Once you’ve assessed your organization’s needs, planned a strategy to meet your requirements, and you are ready to deploy VDI, how do you start?

At Advance2000, we recommend a Crawl, Walk, Run approach. Implementation begins with a demo. A demo allows you to try the solution for yourself and make sure that it really works as promised. The next step would be to do a single project on a small number of VDIs, a project cloud. This is the true test to measure and experience the real cost and productivity savings. Once you are satisfied that this works, you can create additional project clouds or proceed to an ALL-IN solution to replace all your onsite infrastructure with the Advance2000 cloud (ALL-IN).

When considering an ALL-IN approach, there are many ways to move your whole company to the cloud. You can do it by department, by project or by office. Depending on your needs, each approach can be easily work to get your business 100% in the cloud. Advance2000 can work with you to determine the best way to handle the migration to the cloud.
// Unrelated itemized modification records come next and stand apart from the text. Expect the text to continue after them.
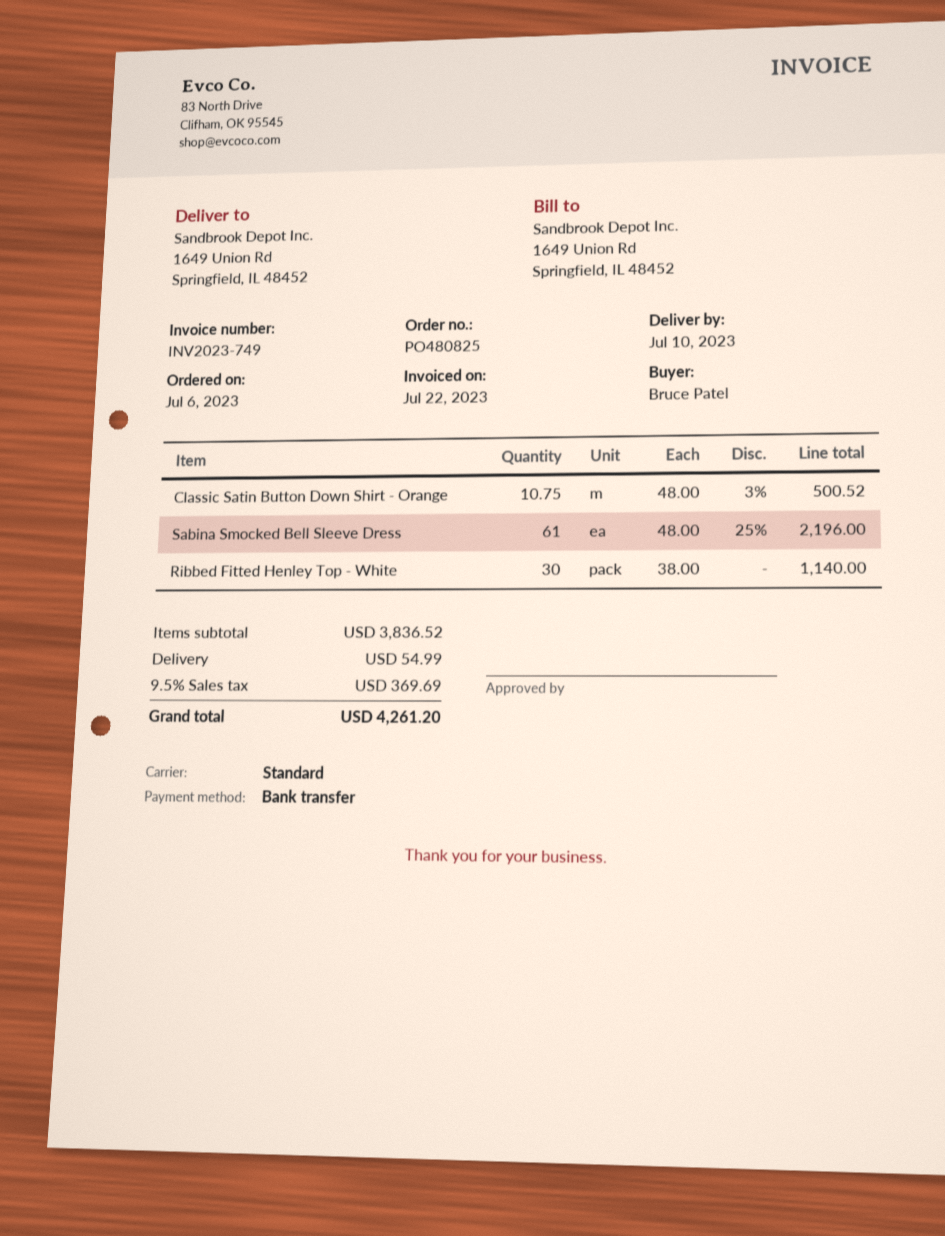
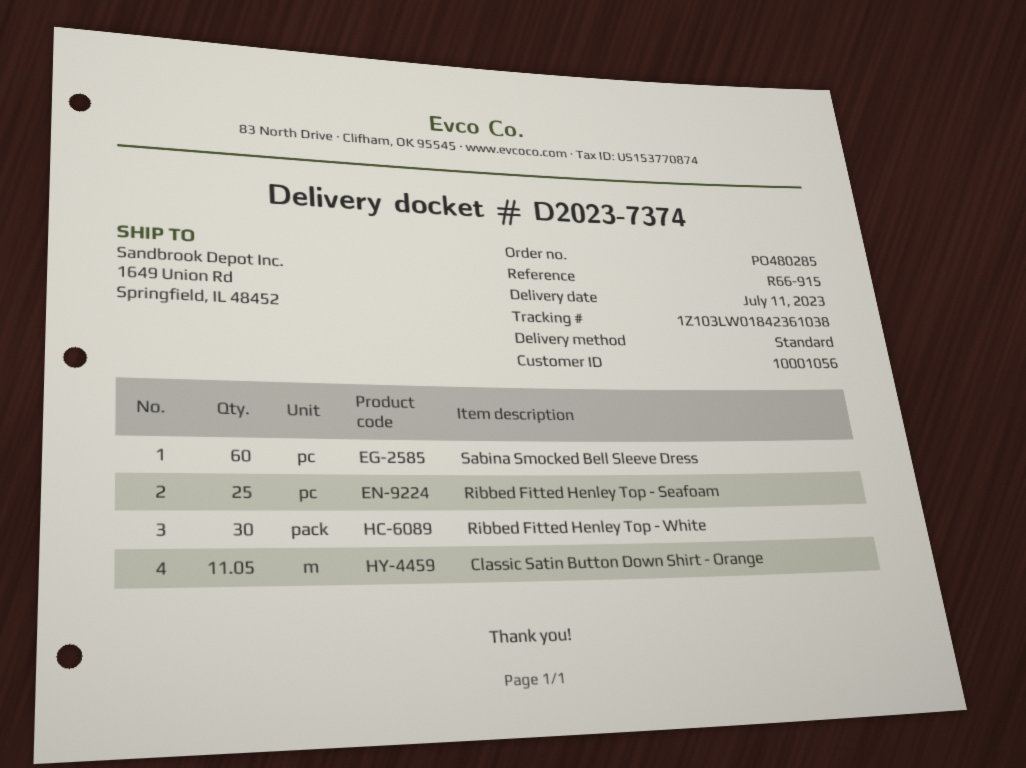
order number: PO480825 -> PO480285
delivery date: 2023-07-10 -> 2023-07-11
Classic Satin Button Down Shirt - Orange: 10.75 -> 11.05
Sabina Smocked Bell Sleeve Dress: 61 -> 60
Ribbed Fitted Henley Top - Seafoam: none -> 25

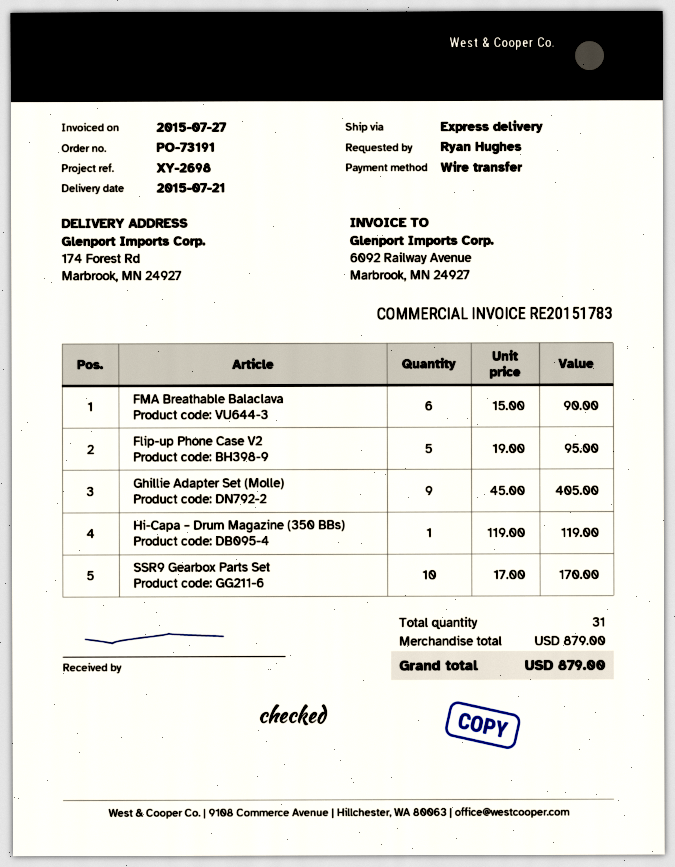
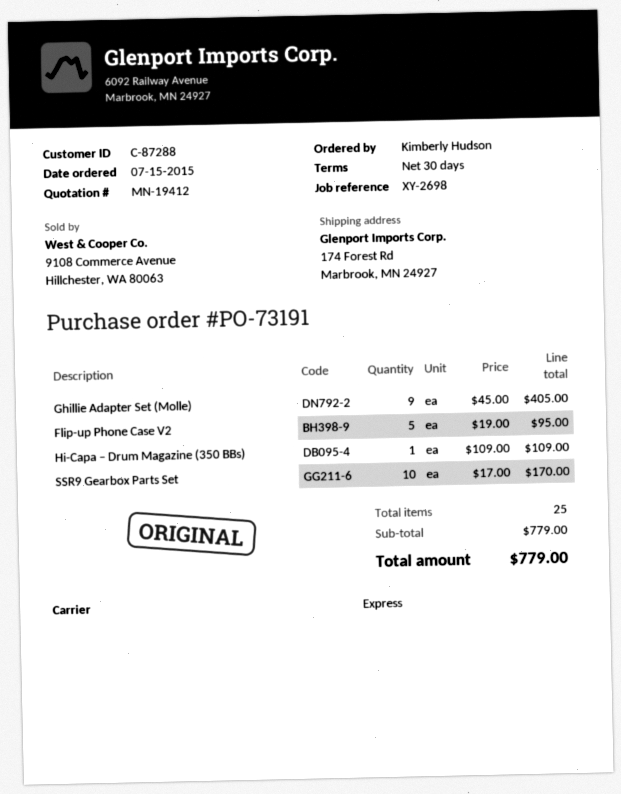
ordered by: Ryan Hughes -> Kimberly Hudson
FMA Breathable Balaclava: 6 x 15.00 = 90.00 -> none
Hi-Capa – Drum Magazine (350 BBs): 1 x 119.00 = 119.00 -> 1 x 109.00 = 109.00
total quantity: 31 -> 25
subtotal: 879.00 -> 779.00
total: 879.00 -> 779.00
Any software that runs on a standard Windows OS will run on a VDI. There is no learning curve or training needed and the performance is equal to or better than a physical desktop PC. Some software may have licensing restrictions about running on a VDI; check your EULA to make sure you are in compliance.

When moving your IT infrastructure to the cloud, you will need more bandwidth than you typically need for internet-only access. Our VDIs require 1.5 MBPS for each cloud desktop running. For example, a 50-person office would need 75 MBPS of bandwidth.

Finally, you need to plan how you will migrate your data to the cloud. For smaller data requirements, less than 1 TB, we can upload your data over your internet connection after regular work hours. For large amounts of data, or to migrate faster, we can send you a storage appliance to copy your data and then ship it to us to load. Once we have your data and have built your servers and virtual desktops, you are ready to go live. We usually plan the final migration cutover on a weekend. On Monday morning your staff logs into their new desktops in the cloud and continues to work as usual.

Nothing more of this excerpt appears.